Après bientôt vingt ans de rodage, la fresque en est désormais à son stade d’impact maximal : un ballet certes, mais aussi un Tanztheater dans l’acception du terme désormais courante en Allemagne. La première partie, surtout, est fortement biographique, en partant d’un flashback : la dernière apparition de Nijinsky en public, dans un hôtel à Saint-Moritz, qui suscita une certaine consternation perplexe, le danseur étant déjà atteint des premiers signes d’une maladie mentale invalidante. En partant de ce solo, traversé de secousses inattendues et bizarres, se tisse à rebours une affaire sentimentale compliquée entre Nijinsky, sa future épouse, rencontrée au cours d’un voyage en bateau vers l’Amérique du Sud, et Diaghilev, amant homosexuel déçu, qui ne pardonnera jamais à Nijinsky de l’avoir abandonné pour un autre destin sentimental. Sur des musiques empruntées pour l’essentiel à la Shéhérazade de Rimski-Korsakov se déroule une bonne partie de l’histoire des plus célèbres années des ballets russes (Nijinsky dans Shéhérazade, mais aussi Carnaval, Le Spectre de la rose, Jeux, le Prélude à l’après-midi d’un faune...). Les musiques ne correspondant pas, il faut parfois une certaine culture quant à l’histoire de cette époque pour comprendre à quoi il est fait allusion, mais la grande beauté des costumes, ouvertement démarqués de l’art de coloriste d’un Benois ou d’un Bakst, et bien sûr la fluidité extraordinaire de la danse créent un univers véritablement magique. On notera aussi les tensions érotiques très fortes des pas de deux voire de trois (le personnage du danseur-vedette se dédouble parfois, entre l’homme à la ville et ses apparitions en costume sur scène), relation Nijinsky-Diaghilev détaillée avec un art et une pudeur extraordinaires. L’athlétique Alexandre Riabko se taille ici la part du lion, mais on n’aurait garde d’oublier la fantastique démonstration d’autorité hautaine d’Ivan Urban en Diaghilev, ni les apparitions plus fugaces du toujours aérien Alexandr Trusch, qui parviennent à transcender quelques costumes devenus parfois totalement ridicules pour nos yeux de spectateurs modernes (mais conformes aux dessins et photographies d’époque).

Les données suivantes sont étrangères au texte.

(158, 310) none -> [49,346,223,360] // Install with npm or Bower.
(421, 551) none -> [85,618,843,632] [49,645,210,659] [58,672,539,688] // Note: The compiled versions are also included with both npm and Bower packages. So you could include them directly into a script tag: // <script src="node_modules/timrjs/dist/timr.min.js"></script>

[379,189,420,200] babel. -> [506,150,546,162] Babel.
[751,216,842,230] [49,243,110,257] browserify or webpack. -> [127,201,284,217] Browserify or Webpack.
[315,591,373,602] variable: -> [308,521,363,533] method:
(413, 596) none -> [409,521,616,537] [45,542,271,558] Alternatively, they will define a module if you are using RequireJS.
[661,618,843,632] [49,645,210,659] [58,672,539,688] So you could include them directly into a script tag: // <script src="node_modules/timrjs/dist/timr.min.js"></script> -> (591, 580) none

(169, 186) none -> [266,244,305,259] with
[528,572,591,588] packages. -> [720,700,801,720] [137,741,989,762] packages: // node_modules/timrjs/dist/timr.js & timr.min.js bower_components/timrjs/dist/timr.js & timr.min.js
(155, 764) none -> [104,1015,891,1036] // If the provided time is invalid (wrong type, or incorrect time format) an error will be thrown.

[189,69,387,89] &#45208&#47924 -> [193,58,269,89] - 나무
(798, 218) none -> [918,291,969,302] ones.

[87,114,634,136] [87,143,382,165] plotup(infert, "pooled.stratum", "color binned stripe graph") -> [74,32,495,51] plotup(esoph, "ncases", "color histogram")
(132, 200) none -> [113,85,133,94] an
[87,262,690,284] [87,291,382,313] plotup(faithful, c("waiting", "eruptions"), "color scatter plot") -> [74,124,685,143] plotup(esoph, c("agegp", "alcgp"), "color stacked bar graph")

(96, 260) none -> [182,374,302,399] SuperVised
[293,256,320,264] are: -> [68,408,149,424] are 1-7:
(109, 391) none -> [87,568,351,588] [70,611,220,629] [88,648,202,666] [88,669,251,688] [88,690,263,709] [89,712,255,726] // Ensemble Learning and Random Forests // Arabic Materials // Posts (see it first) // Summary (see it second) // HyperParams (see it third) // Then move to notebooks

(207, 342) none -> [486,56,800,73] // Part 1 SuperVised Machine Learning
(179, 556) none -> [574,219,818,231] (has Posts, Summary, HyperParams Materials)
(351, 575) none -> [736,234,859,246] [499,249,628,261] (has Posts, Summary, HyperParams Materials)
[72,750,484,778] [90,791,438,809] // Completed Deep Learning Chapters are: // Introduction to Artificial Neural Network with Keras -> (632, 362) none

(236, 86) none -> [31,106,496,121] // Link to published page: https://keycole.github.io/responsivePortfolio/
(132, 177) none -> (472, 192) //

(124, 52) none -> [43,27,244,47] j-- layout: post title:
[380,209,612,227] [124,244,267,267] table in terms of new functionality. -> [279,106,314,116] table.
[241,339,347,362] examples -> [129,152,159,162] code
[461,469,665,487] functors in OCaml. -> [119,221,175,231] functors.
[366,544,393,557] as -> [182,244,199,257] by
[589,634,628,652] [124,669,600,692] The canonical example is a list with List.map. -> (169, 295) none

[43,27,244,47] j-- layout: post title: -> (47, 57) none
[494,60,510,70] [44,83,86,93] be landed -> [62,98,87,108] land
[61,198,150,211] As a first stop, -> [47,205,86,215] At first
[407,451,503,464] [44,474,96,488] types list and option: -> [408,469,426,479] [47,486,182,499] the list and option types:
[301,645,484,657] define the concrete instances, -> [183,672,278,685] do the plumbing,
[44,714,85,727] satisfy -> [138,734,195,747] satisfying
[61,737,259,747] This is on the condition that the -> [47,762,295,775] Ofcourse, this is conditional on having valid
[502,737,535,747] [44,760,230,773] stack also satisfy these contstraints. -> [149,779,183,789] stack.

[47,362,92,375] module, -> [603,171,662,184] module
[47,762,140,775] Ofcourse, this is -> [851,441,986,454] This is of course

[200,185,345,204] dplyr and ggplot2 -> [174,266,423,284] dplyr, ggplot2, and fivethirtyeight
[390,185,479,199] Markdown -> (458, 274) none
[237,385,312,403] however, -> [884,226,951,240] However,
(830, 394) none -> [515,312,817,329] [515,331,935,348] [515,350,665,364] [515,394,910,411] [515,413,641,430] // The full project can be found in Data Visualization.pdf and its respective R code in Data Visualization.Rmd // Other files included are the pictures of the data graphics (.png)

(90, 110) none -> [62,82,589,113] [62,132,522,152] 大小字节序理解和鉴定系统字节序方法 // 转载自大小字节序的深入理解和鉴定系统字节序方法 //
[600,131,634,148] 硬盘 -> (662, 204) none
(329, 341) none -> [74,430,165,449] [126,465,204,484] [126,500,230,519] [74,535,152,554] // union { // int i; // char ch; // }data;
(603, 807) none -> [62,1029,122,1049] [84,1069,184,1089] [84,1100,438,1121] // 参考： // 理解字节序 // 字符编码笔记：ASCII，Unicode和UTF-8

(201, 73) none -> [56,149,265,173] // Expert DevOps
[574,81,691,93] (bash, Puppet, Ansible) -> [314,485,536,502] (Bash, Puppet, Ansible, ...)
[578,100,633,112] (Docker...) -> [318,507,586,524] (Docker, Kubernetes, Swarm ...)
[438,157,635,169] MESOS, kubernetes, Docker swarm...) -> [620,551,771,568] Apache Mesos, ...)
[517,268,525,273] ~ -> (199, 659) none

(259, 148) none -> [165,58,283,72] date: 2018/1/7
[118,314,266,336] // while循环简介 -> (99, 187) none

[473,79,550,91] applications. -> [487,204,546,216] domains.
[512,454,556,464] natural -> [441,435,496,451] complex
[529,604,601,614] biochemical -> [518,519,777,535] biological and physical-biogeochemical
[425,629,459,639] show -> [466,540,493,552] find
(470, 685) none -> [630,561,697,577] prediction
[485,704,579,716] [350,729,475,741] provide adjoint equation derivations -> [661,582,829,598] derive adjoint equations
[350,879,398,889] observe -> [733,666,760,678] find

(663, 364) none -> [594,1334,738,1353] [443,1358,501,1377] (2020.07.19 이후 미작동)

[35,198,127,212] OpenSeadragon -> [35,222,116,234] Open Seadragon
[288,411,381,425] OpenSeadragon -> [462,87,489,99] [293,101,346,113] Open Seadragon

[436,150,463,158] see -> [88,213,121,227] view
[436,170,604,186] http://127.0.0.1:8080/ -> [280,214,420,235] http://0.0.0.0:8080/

Seconde partie plus brutale, sur la Onzième Symphonie de Chostakovitch. Années de révolution russe réprimée dans le sang, puis année de guerre aussi. Là le Pétrouchka de Stravinsky erre comme un pantin désarticulé au milieu des cadavres (formidable Konstantin Tsellikov), où encore Nijinsky se perche sur une chaise pour crier des numéros au dessus de la panique guerrière, allusion à la tumultueuse première du Sacre du printemps. Sur les tutti d’une bande son poussée à fond (pas d’orchestre en fosse ce soir, ce qui est dommage), le corps de ballet masculin, fragiles jambes nues sous des vestes d’uniforme, se livre à une évocation terrifiante de ces années de pure violence qui tireront un trait définitif sur une époque. Séquences prolongées par le pur délire de la folie personnelle de Nijinsky, quand celle-ci prendra définitivement le dessus (pathologie familiale d’ailleurs, comme le souligne brillamment Aleix Martinez dans le rôle du frère du danseur, auquel est réservé l’un des solos les plus ouvertement étranges et fascinants de la pièce). Le décor bascule, se fragmente, les danseurs eux-mêmes hurlent sauvagement par dessus la musique. Un chaos qui peut-être se prolonge un peu trop, avec quelques séquences qui n’ajouteront plus rien de déterminant. A cette réserve finale près, une soirée énorme, à tous les sens du terme, dont on sort ébloui et fasciné.